====== GIVEN ENTRIES ======
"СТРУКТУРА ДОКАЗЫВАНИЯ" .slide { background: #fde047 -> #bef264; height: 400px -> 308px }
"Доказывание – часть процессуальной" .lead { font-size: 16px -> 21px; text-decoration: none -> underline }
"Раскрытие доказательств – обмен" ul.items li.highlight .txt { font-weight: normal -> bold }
======
====== GIVEN ENTRIES ======
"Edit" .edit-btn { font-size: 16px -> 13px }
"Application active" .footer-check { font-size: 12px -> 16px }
======
(ASSIGNMENT): Could you return exactly the lines above from the line with "16px -> 13px" to the line with "font-size: 12px ->", both included, and nothing else?

(EXPECTED OUTPUT):
"Edit" .edit-btn { font-size: 16px -> 13px }
"Application active" .footer-check { font-size: 12px -> 16px }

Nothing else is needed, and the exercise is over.